Eskalasi kekerasan di Papua meningkat. Konflik antara TNI-Polri dan Tentara Pembebasan Nasional Papua Barat-Organisasi Papua Merdeka (TPNPB-OPM) telah memakan korban dari kedua pihak, pun masyarakat sipil.
Penanganan konflik kekerasan di Papua dan Papua Barat diputuskan dengan solusi menambah kekuatan aparat. Diskusi menjadi opsi yang ditiadakan.
Padahal, Papua merupakan sebuah entitas adat yang berdiri kokoh karena musyawarah menjadi laku utama dalam pengambilan sebuah keputusan.
Hal ini dinafikkan. Alih-alih melakukan diskusi agar mengetahui apa sebenarnya yang diinginkan oleh orang Papua, pemerintah mengambil langkah yang ekstrem dengan melakukan pelabelan demi pelabelan.
Langkah pemerintah melalui Menteri Koordinator Bidang Politik, Hukum, dan Keamanan (Menkopolhukam), Mahfud MD yang memantik kemarahan masyarakat, terutama orang Papua, adalah dengan melabeli TPNPB-OPM sebagai organisasi Teroris.
Sekiranya pemberian label teroris itu sendiri harus berpijak pada definisi yang tepat. Tak sekadar narasi yang cocoklogi, namun definisi dari tindakan terorisme itu sendiri menjadi kabur ketika disematkan secara serampangan.
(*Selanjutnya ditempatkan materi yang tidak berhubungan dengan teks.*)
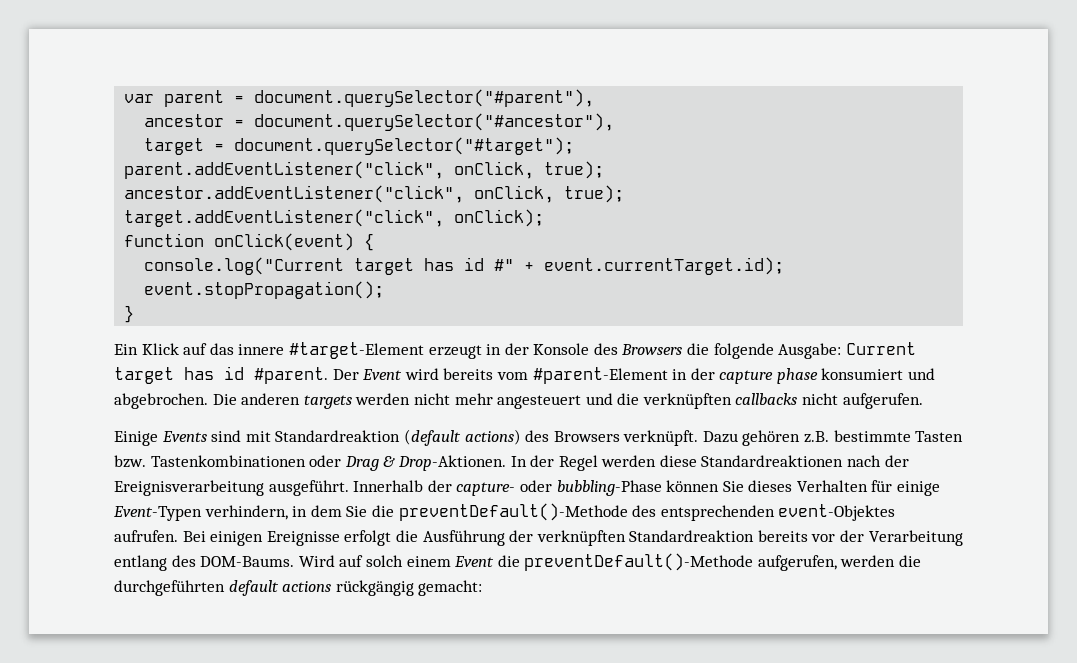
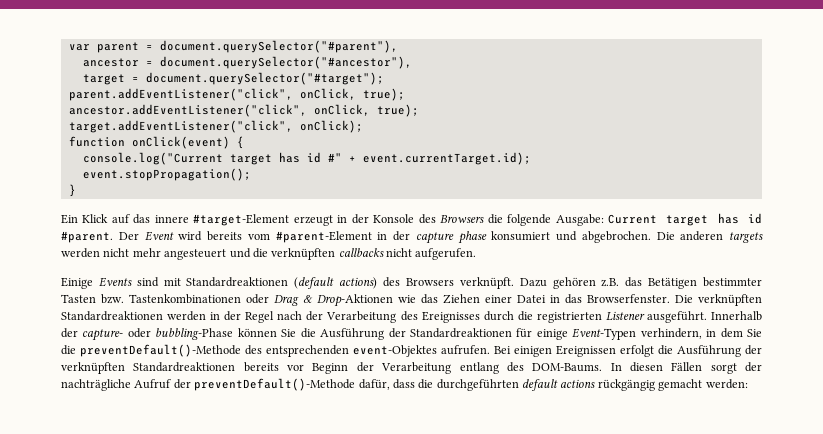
[275,430,401,442] Standardreaktion -> [186,277,289,287] Standardreaktionen
[833,430,911,442] bestimmte -> [625,277,763,289] das Betätigen bestimmter
[397,455,909,471] [114,480,264,496] Drop-Aktionen. In der Regel werden diese Standardreaktionen nach der Ereignisverarbeitung -> [317,294,762,307] [61,311,645,323] Drop-Aktionen wie das Ziehen einer Datei in das Browserfenster. Die verknüpften Standardreaktionen werden in der Regel nach der Verarbeitung des Ereignisses durch die registrierten Listener
[748,480,868,492] dieses Verhalten -> [300,328,512,340] die Ausführung der Standardreaktionen
[266,531,340,546] Ereignisse -> [556,345,616,357] Ereignissen
[629,530,755,542] Standardreaktion -> [133,362,236,372] Standardreaktionen
(836, 538) none -> [312,363,349,374] Beginn
[298,553,896,571] Wird auf solch einem Event die preventDefault()-Methode aufgerufen, werden -> [610,362,762,374] [61,378,415,391] In diesen Fällen sorgt der nachträgliche Aufruf der preventDefault()-Methode dafür, dass
[418,580,483,596] gemacht: -> [658,379,748,391] gemacht werden:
Walter Laqueur dalam bukunya ‘The New Terorism: Fanaticism and the Arms of Mass Destruction’ memberikan perbedaan definisi yang tegas, antara tindakan terorisme dan tindakan kekerasan yang lain.
Ancaman dan kekerasan secara umum memang merupakan ciri utama dari terorisme. Tapi tidak semua kekerasan merupakan tindakan terorisme.
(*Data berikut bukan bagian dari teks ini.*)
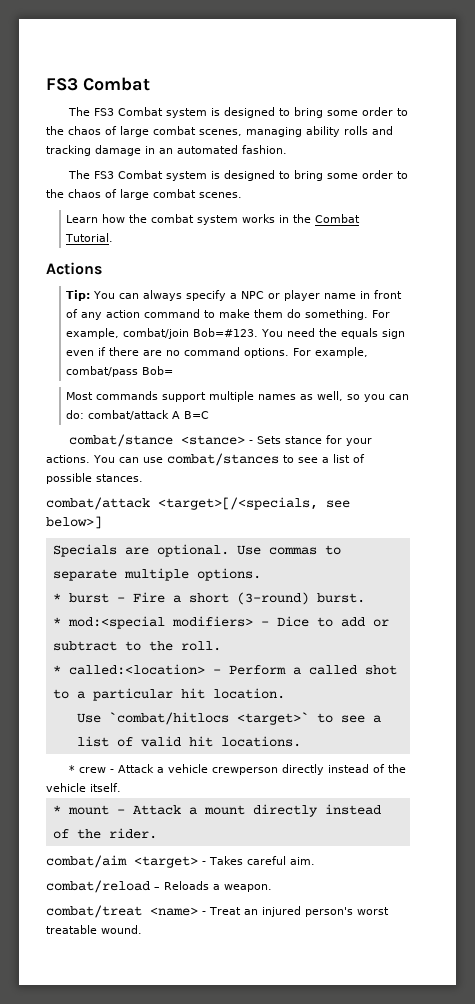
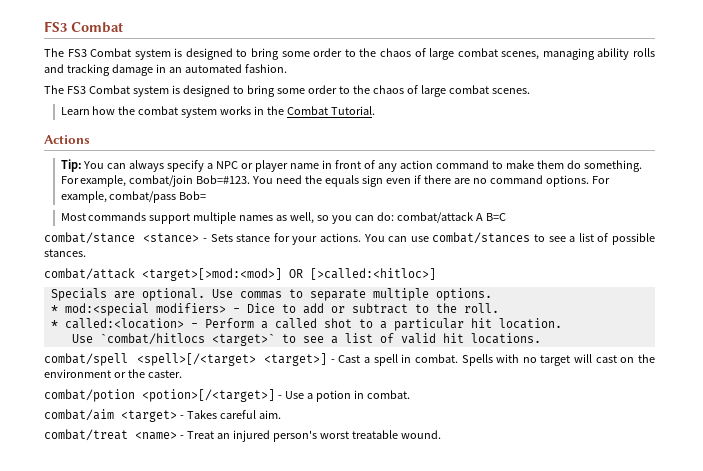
[158,497,350,510] [46,516,102,529] <target>[/<specials, see below>] -> [142,268,436,281] <target>[>mod:<mod>] OR [>called:<hitloc>]
[52,592,365,605] // * burst - Fire a short (3-round) burst. -> (492, 294) none
[68,764,406,775] [46,783,121,792] [52,804,381,817] [52,828,157,839] * crew - Attack a vehicle crewperson directly instead of the vehicle itself. // * mount - Attack a mount directly instead of the rider. -> [44,353,655,366] [44,369,182,378] [44,389,410,402] combat/spell <spell>[/<target> <target>] - Cast a spell in combat. Spells with no target will cast on the environment or the caster. // combat/potion <potion>[/<target>] - Use a potion in combat.
[46,880,272,893] // combat/reload – Reloads a weapon. -> (281, 414) none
Walter menegaskan, kekerasan politik yang dilakukan oleh pejuang kemerdekaan, atau kelompok separatis, tidak bisa dikategorikan sebagai tindakan terorisme.
Pemerintah memang sangat gamang dalam memberikan definisi mereka sendiri untuk melabeli sebuah organisasi sebagai teroris. Ini hal yang kerap dilakukan, sejak pertama kali terorisme didefinisikan terjadi di Perancis.
Sementara itu terorisme yang terdapat pada United States Code, Section 2656f(d) dijabarkan sebagai: premeditated, politically motivated violence perpetuated against noncombatant targets, usually intended to influence an audience (Turk, 2002).
Motivasi ini merupakan motivasi politik yang hanya menyasar masyarakat sipil untuk menebarkan ketakutan. Dari jabaran ini dapat ditarik kesimpulan jika sasaran kekerasan tersebut adalah instalasi militer, maka tidak dapat disebutkan sebagai terorisme.
Dari definisi global tentang apa itu teroris dan terorisme, dibandingkan dengan pola pergerakan dari TPNPB-OPM, maka apakah mereka pantas disebut sebagai teroris?
Dengan adanya pelabelan teroris, maka dikhawatirkan eskalasi kekerasan di Papua bisa meningkat secara signifikan.
Terorisme yang dikategorikan sebagai extra ordinary crime – kejahatan luar biasa, akan berdampak pada sebuah penyelesaian dengan tindakan represif yang luar biasa pula.
Yang menjadi kerisauan adalah, label tersebut bisa disematkan kepada siapa saja yang dicurigai, yang berujung pada extra judicial killing (eksekusi di luar proses hukum) menjadi hal yang lumrah; atas nama pemberantasan terorisme.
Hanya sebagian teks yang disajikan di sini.